July 3, 2013
Effective Public Relations Strategies for the Declaration of Independence
This week, it’s fun to ask yourself a public relations question as you reflect on the events surrounding the birth of our country: What would John Hancock do today?
It’s both amusing and enlightening to consider how our nation’s forefathers would have shared the message about the Declaration of Independence if they were signing it today. Let’s look at the steps John Hancock and friends took as they worked to share the news, and how it might have looked if they had access to today’s top PR firm tools.
Actual events that took place: On July 4, 1776, the Declaration of Independence is officially approved early in the day. A fellow named John Dunlap carries out the diligent work of printing two dozen copies, including one copy for George Washington himself. These became known by the informative and memorable name “Dunlap Broadsides.” The next day, John Hancock has copies of Dunlap’s Broadsides sent to the Delaware and New Jersey legislatures. By July 6, a version of the Broadsides has become big news in the Pennsylvania Evening Post. Three days pass, and then Washington sends the order to have the full Declaration shared out loud in New York for the army.
What could happen today with PR tools: The Declaration is officially adopted in Philadelphia. (Most of the necessary leaders are there in person, and a few are there via Google Places on tablets placed at the conference room table).
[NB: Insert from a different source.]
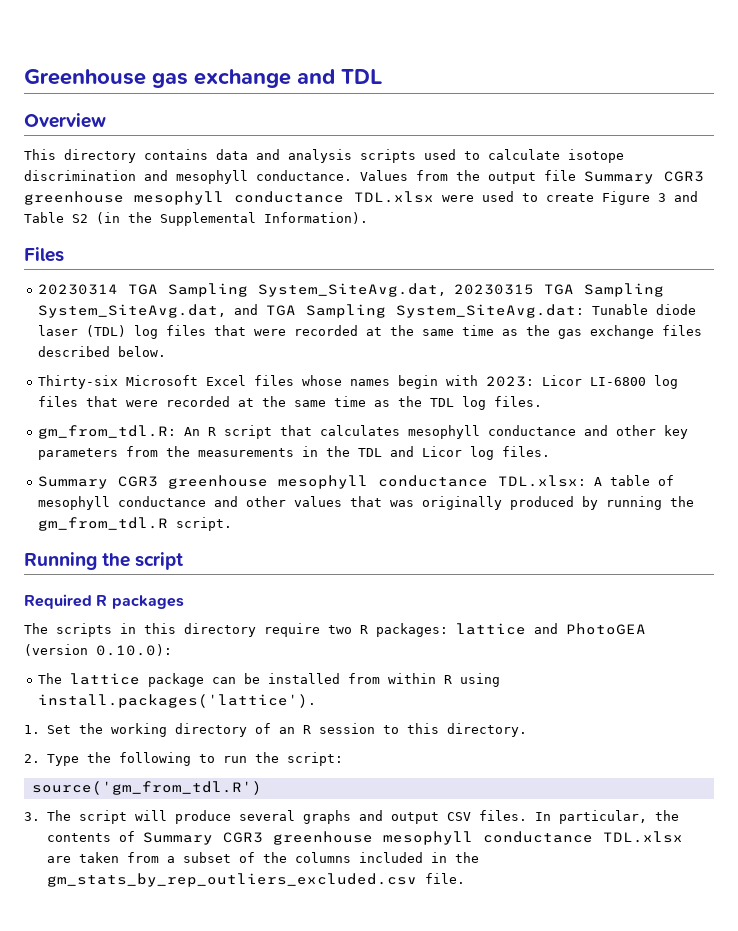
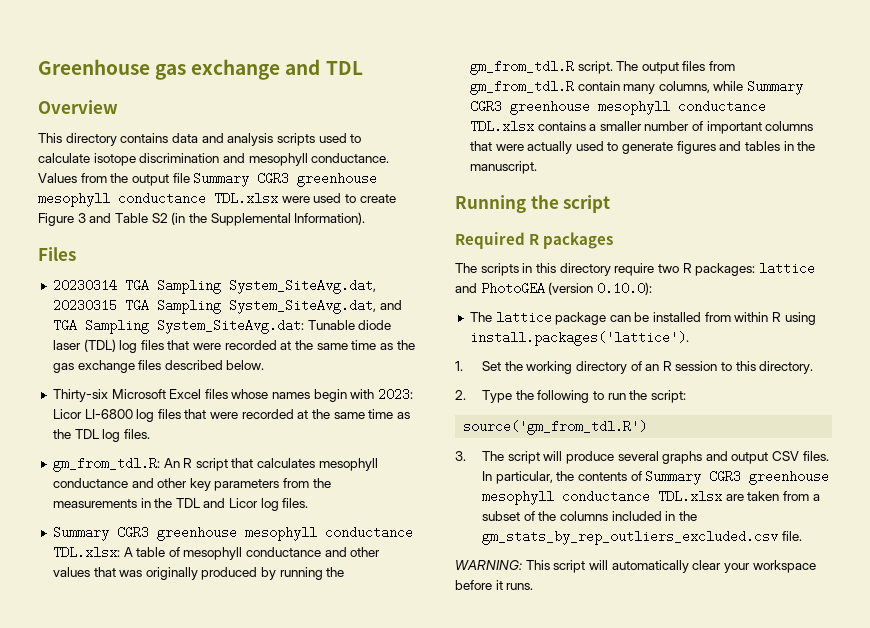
+ The output files from gm_from_tdl.R contain many columns, while Summary CGR3 greenhouse mesophyll conductance TDL.xlsx contains a smaller number of important columns that were actually used to generate figures and tables in the manuscript.
+ WARNING: This script will automatically clear your workspace before it runs.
John Hancock immediately shares the Declaration with key contacts at the Delaware and New Jersey legislatures using Google Drive. He then sends an official news release to the Pennsylvania Evening Post via email, who places the story on its website, sends alerts via social media channels, including their 46,425 followers, text messages and app subscribers. The news story appears on the front page of the next morning’s print edition. Washington’s PR firm creates a YouTube video announcement of him personally reading the Declaration, and then sends the link from Facebook to the entire army in New York. They share the video with their friends and family. It instantly becomes viral. The document retains its official name the Declaration of Independence – because it’s catchier than the Dunlap Broadsides, and it communicates more clearly to the audience what the document is actually about.
During the three-day lull, John Hancock makes the PR pitch to Time magazine and the NY Times, successfully arranging an interview for Washington with both. He also arranges media events at seven key eastern cities, booking a three-day media tour for George Washington with solidly-crafted key message points. Washington is the official spokesperson of the Declaration of Independence and invests in spokesperson training with his strategic public relations firm partner.
What else actually happened? On July 19, 1776, Congress tells its members to begin inscribing (formally signing) the Declaration document. Just a few weeks later, on Aug. 2, the delegates pick up their quill pens to add their signatures. Meanwhile, a significant portion of the British army lands at New York. By mid-January 1777, all the signed copies have been painstakingly printed and sent to each state for their records.
What PR tools could accomplish today: On July 19, 1776, Congress makes an official announcement on the news portion of their website and through their social media strategy that the official signing has begun. (In this case, e-signatures are not accepted). Ceremonial images and video of the signatures taking place are shared daily with social media audiences to build a rapid PR buzz. A media conference is arranged for the final signatures, giving key interview opportunities with Congress and delegates. The public news conference is streamed online. A simultaneous PR pitch is made to major news outlets and magazines outlining an insider’s “who’s who” of Declaration signers, and several major outlets run the story. (Meanwhile, a crisis PR message is being crafted by key persons of the British army along with a crisis communications firm’s plan).
Seeking to enhance the story with a new angle, a PR agency crafts a message about the mystery of what may be printed on the backside of the Declaration itself. Later Hollywood creates a hit movie with Nicolas Cage. (In reality, what’s on the back of the document is just a basic handwritten label). This mystery angle allows additional interviews with Washington that continue to convey the true meaning and awesome significance of this document.